Page MenuHomePhabricator

Consistent HTTP 503 Error on some urls for some logged-in users (CentralAuth Set-Cookie storm)
Open, HighPublic

Description

Error

  • Request: Any url, logged-in.
Request from *** via cp1089 cp1089, Varnish XID 796181295
Error: 503, Backend fetch failed at Fri, 28 Jun 2019 15:48:22 GMT
response headers
HTTP/2 503 
date: Fri, 28 Jun 2019 15:48:22 GMT
content-type: text/html; charset=utf-8
content-length: 1818
server: Varnish
x-varnish: 796181294, 505502054, 673725678
via: 1.1 varnish (Varnish/5.1), 1.1 varnish (Varnish/5.1), 1.1 varnish (Varnish/5.1)
vary: Accept-Encoding
age: 0
x-cache: cp1089 int, cp3033 miss, cp3033 miss
x-cache-status: int-remote
server-timing: cache;desc="int-remote"
…

Impact

At a seemingly random point in time, our user's browser can get into a state where it is unable to load certain pages on a wiki. These pages consistently lead to the MediaWiki server responding in a way that causes Varnish to serve up the generic 503 Error page instead.

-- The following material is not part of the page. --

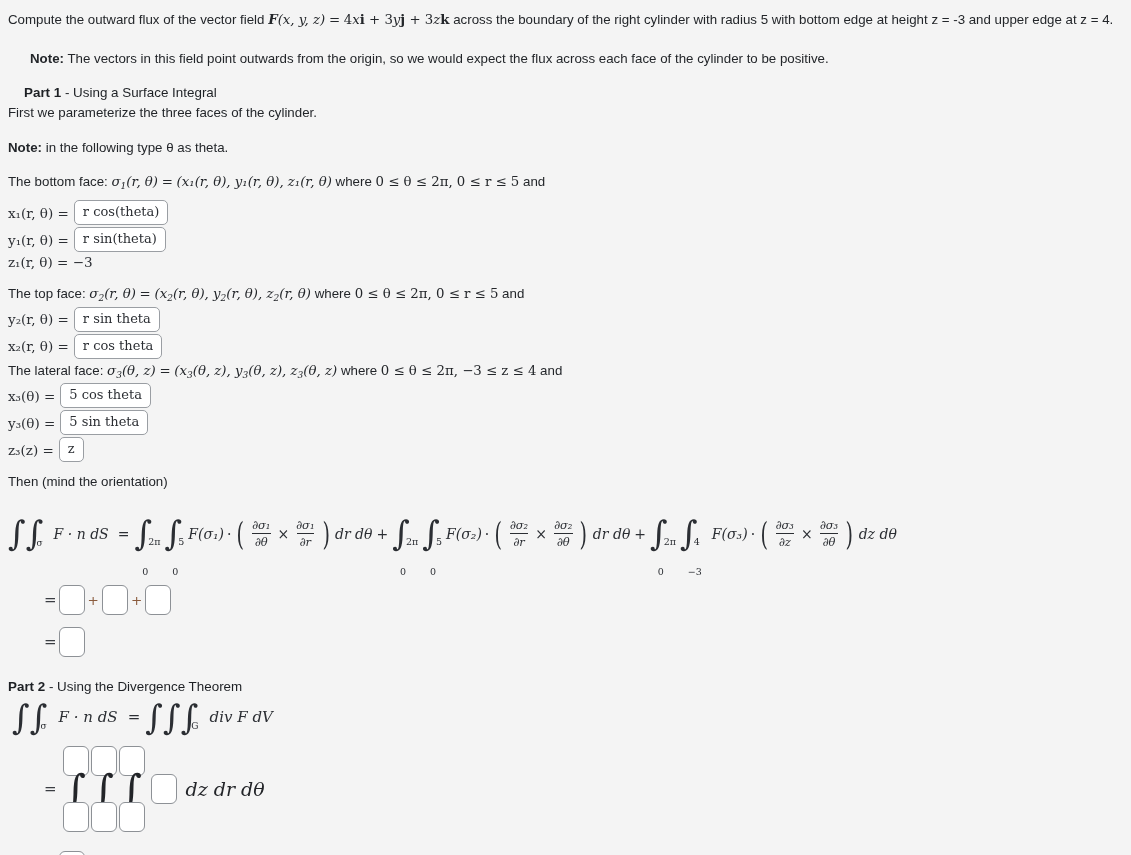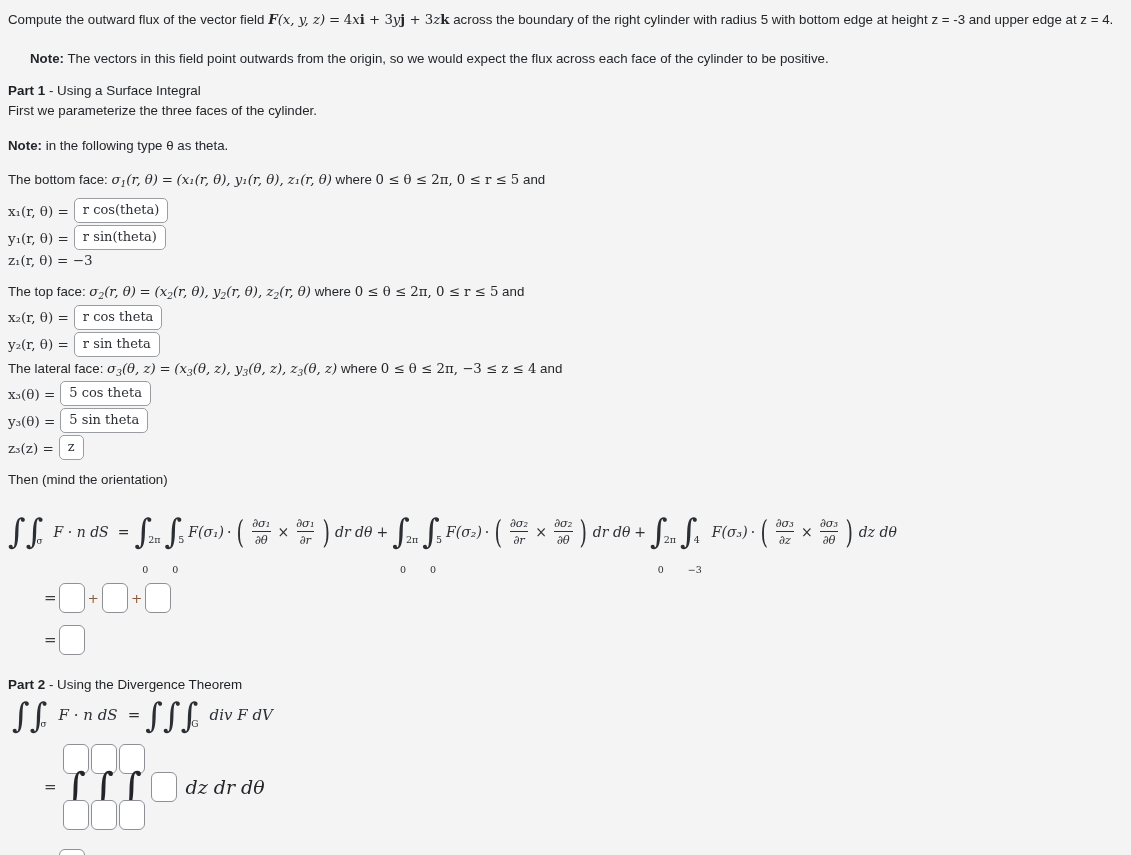"Part 1 - Using a" .sec-head { margin: 0 -> 16px }
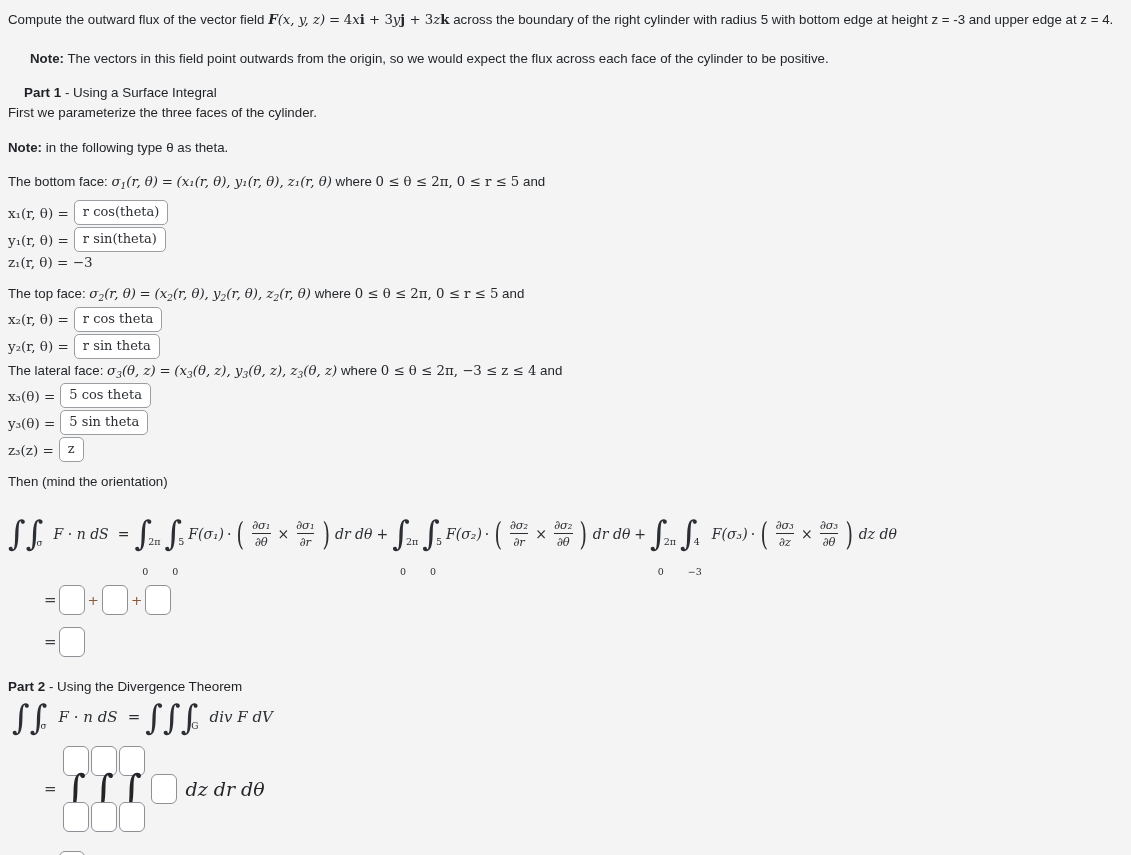"x₂(r, θ) =" div.prow { order: before "y₂(r, θ) =" -> after "y₂(r, θ) =" }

These pages are not rare or uncommon. They are popular pages and articles that don't seem to have any special features. These pages load fine in most cases, but when the logged-in user's browser reached a certain state, they fail consistently.

Notes

Yesterday I was able to view https://commons.wikimedia.org/wiki/Commons:Video without issue. But today it consistently led to the above error. I can reproduce this from cURL, and have reduced the request headers and cookies to the following bare minimum. I've also copied the page to the Commons sandbox and able to reproduce it there as well. It appears there is something on some wiki pages that triggers it, and I have reduced it to pages with a video.

curl -i 'https://commons.wikimedia.org/w/index.php?title=Commons:Sandbox&oldid=356345750' -H 'authority: commons.wikimedia.org'  -H 'cookie: centralauth_User=Krinkle; centralauth_Token=****;'

I have replaced the centralauth_Token with wildcards. Note that it only fails when the token is a valid one, so you'll have to replace the username and token with your own to reproduce the issue.

@BBlack was able to capture the full response before Varnish rejected it, and found the culprit was that MediaWiki emitted more than the limit of 64 HTTP response headers.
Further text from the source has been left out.